Before-and-after change data:
↓

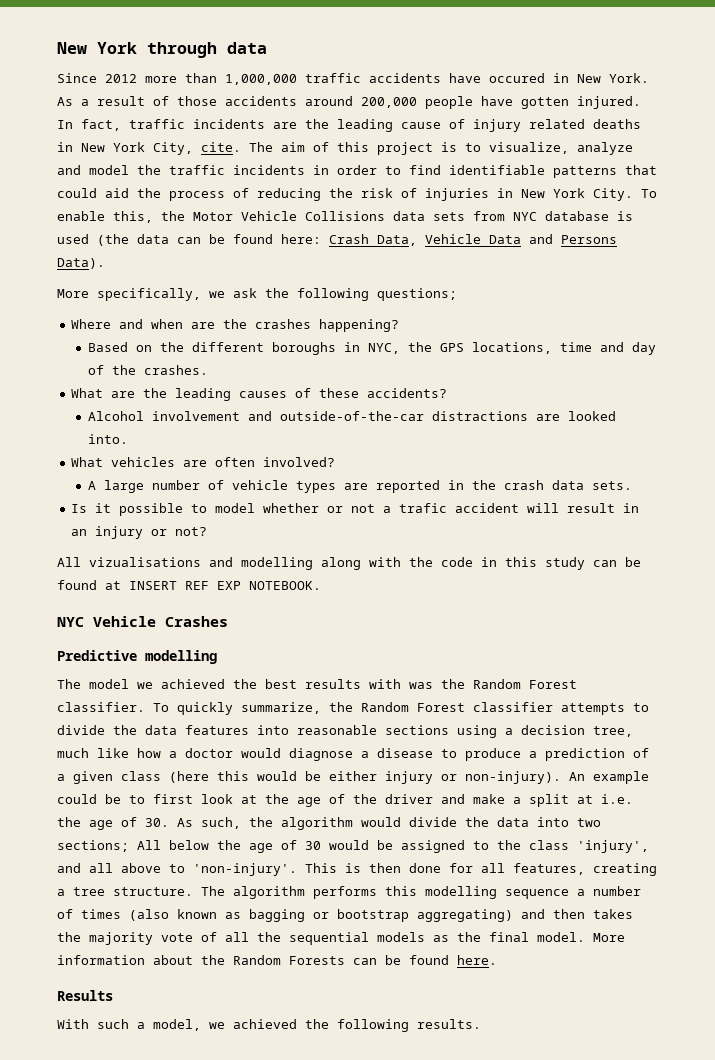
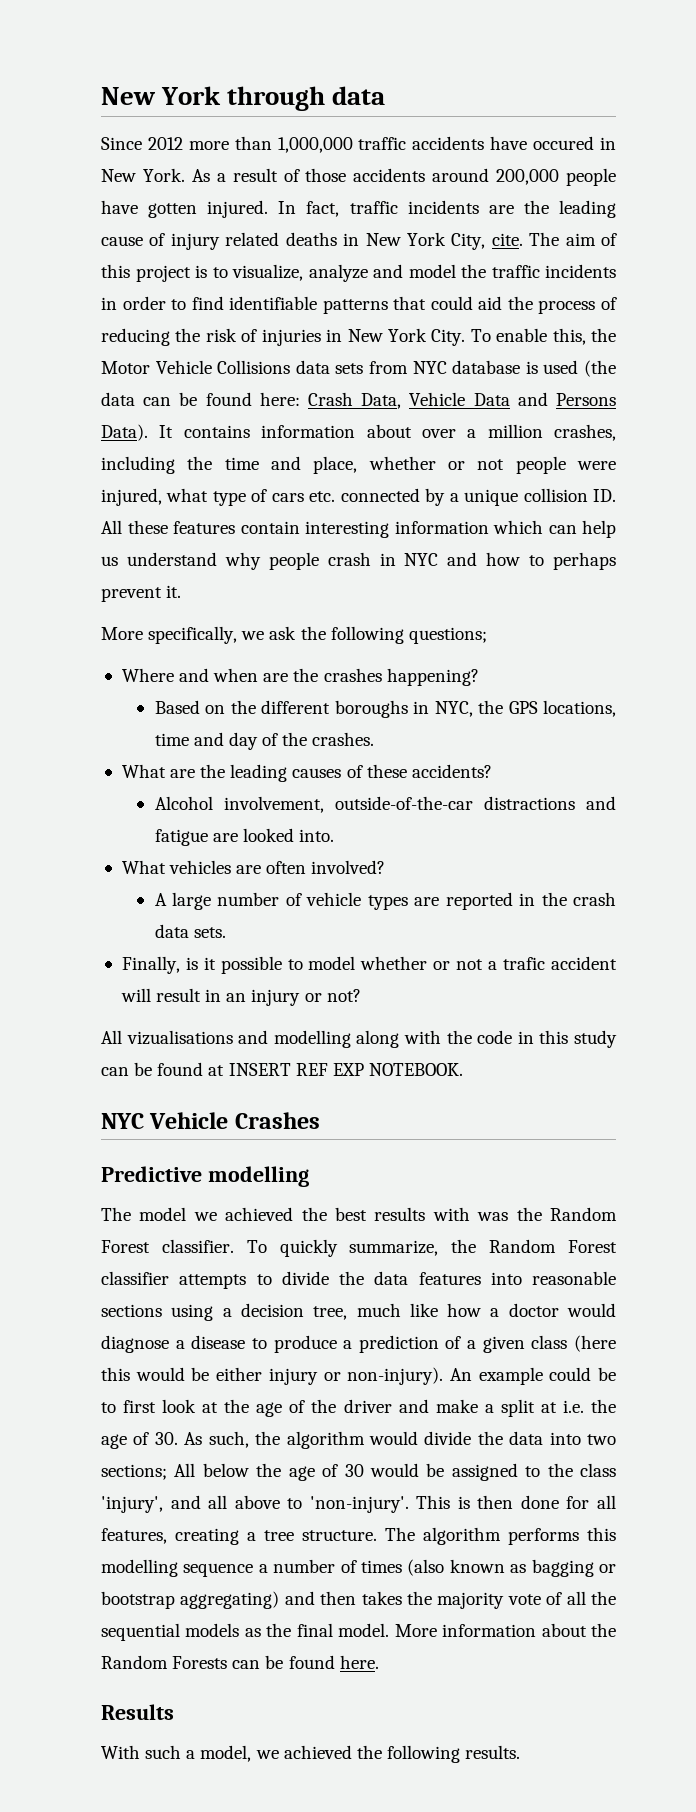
(105, 263) none -> [159,424,616,441] [101,456,616,474] [101,488,616,506] [101,520,616,538] [101,552,616,570] [101,585,182,602] It contains information about over a million crashes, including the time and place, whether or not people were injured, what type of cars etc. connected by a unique collision ID. All these features contain interesting information which can help us understand why people crash in NYC and how to perhaps prevent it.
[151,411,528,421] involvement and outside-of-the-car distractions -> [223,796,616,813] [154,829,208,846] involvement, outside-of-the-car distractions and fatigue
[71,504,88,513] Is -> [121,956,198,974] Finally, is

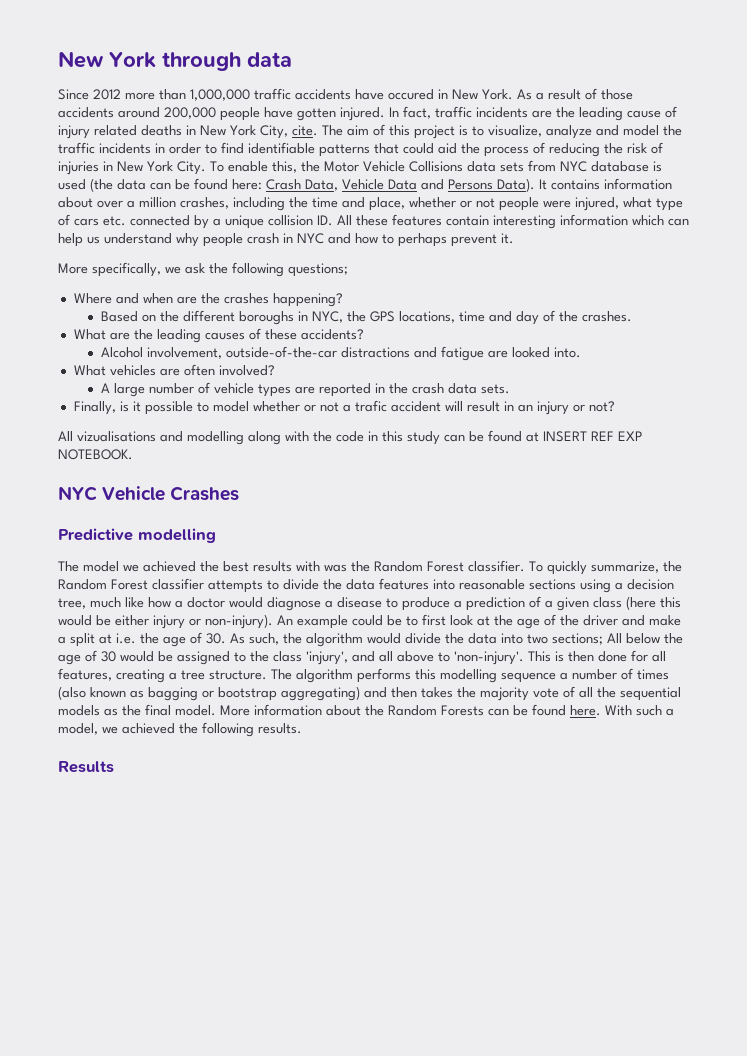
[101,1704,174,1720] // Results // -> (601, 710) none
(521, 1752) none -> [58,761,114,773] // Results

↑

Task details:
Say, as a bare number, how many lines above contain the word "Results".

Exercise output:
2